→ **TASK ITEM**:
Please return only the lines from the one holding "ship to: Avenida" through the one holding "Tratamiento para el bruxismo: 2 -> 1", exactly as they appear in the records below, both ends included.

→ **INPUT DATA**:
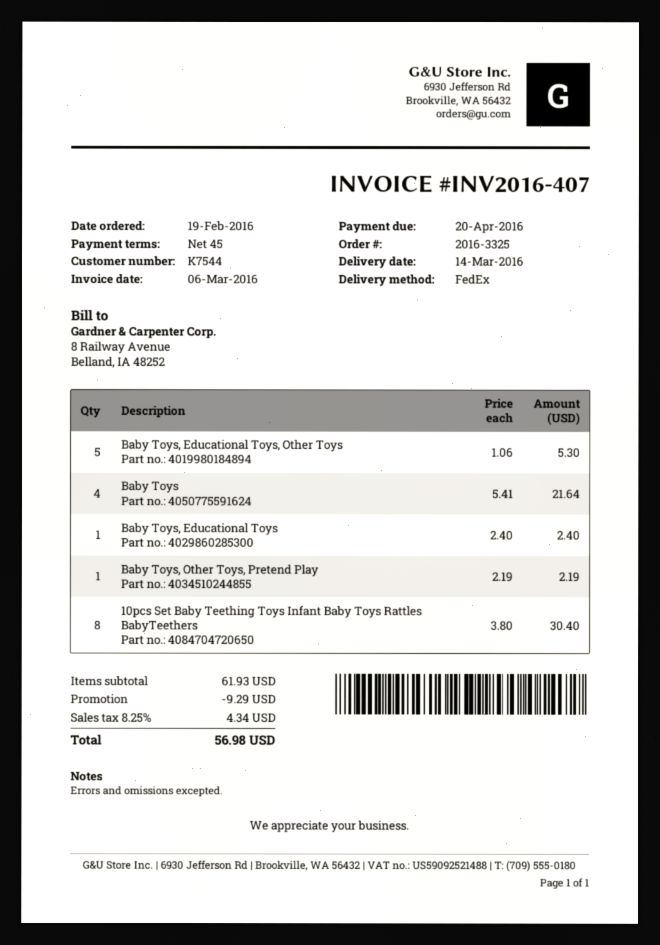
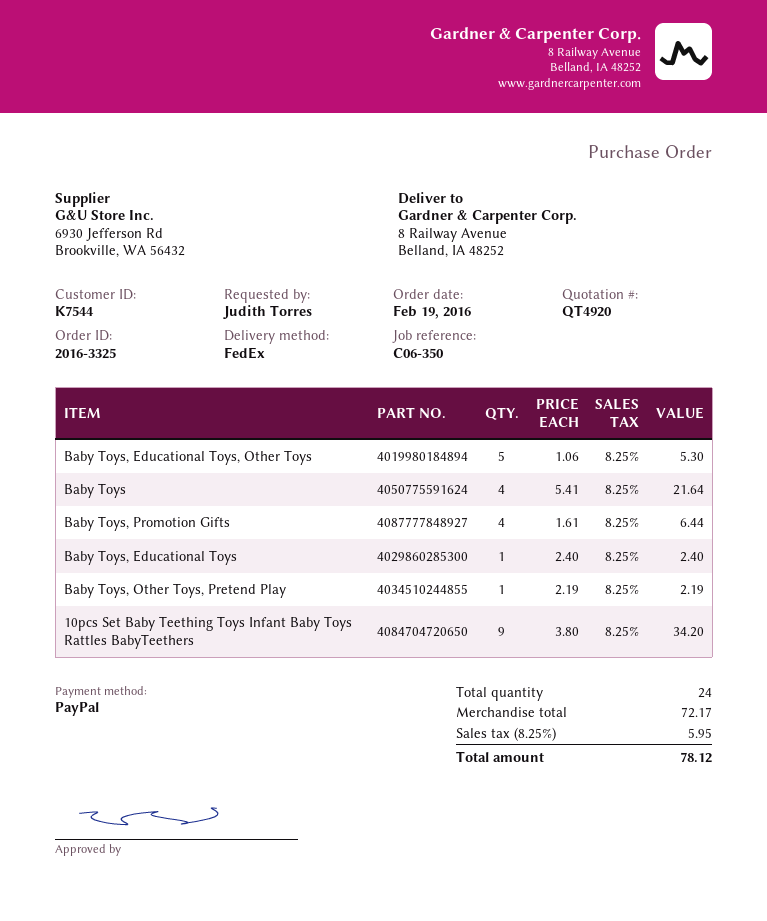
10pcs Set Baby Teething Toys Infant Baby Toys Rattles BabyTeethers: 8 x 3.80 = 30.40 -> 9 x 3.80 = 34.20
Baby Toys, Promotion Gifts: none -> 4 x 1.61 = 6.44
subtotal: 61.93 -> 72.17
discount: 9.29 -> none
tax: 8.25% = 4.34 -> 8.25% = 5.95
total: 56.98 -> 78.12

--

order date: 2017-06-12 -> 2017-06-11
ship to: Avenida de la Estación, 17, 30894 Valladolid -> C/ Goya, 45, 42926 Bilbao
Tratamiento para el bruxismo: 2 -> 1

...

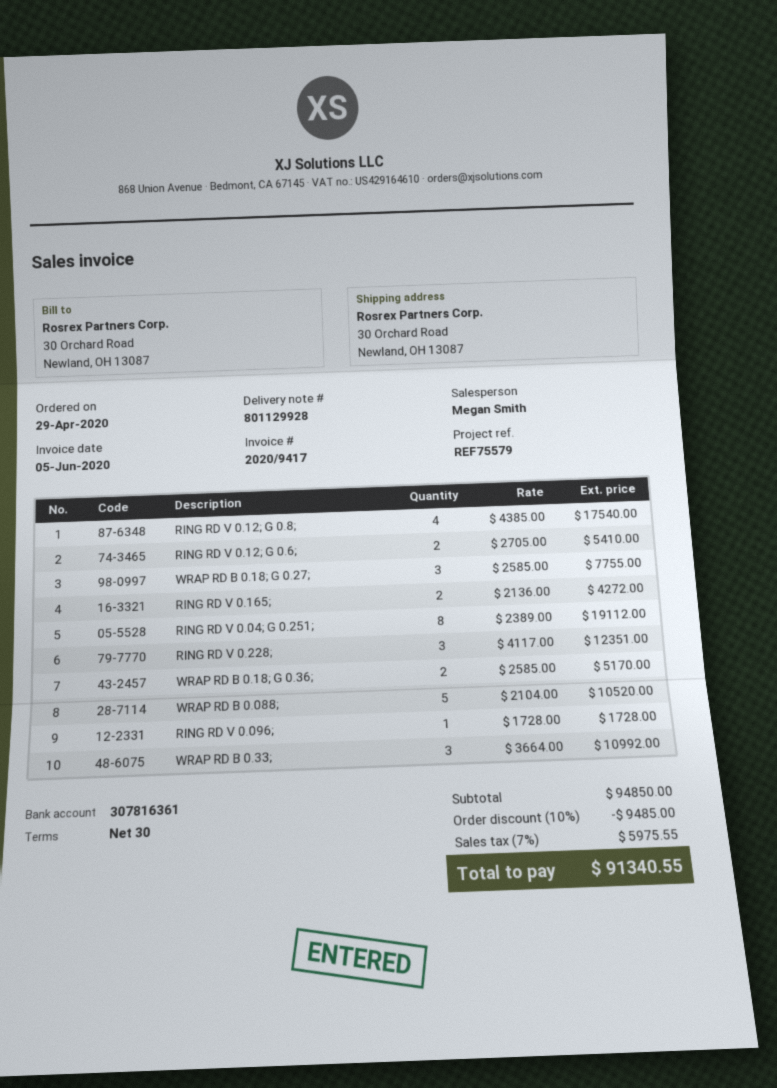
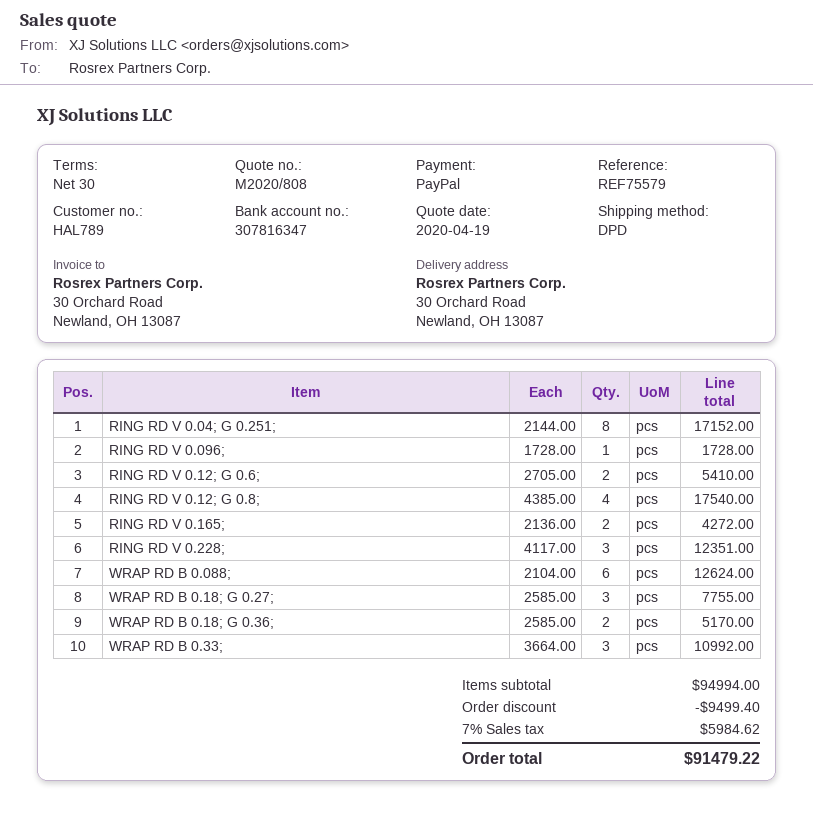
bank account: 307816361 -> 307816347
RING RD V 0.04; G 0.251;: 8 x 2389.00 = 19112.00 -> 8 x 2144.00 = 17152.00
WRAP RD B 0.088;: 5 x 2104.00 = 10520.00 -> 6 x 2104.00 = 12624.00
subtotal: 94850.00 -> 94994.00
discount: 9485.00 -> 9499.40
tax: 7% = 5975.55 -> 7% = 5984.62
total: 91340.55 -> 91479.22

→ **SOLUTION TO THIS EXERCISE**:
ship to: Avenida de la Estación, 17, 30894 Valladolid -> C/ Goya, 45, 42926 Bilbao
Tratamiento para el bruxismo: 2 -> 1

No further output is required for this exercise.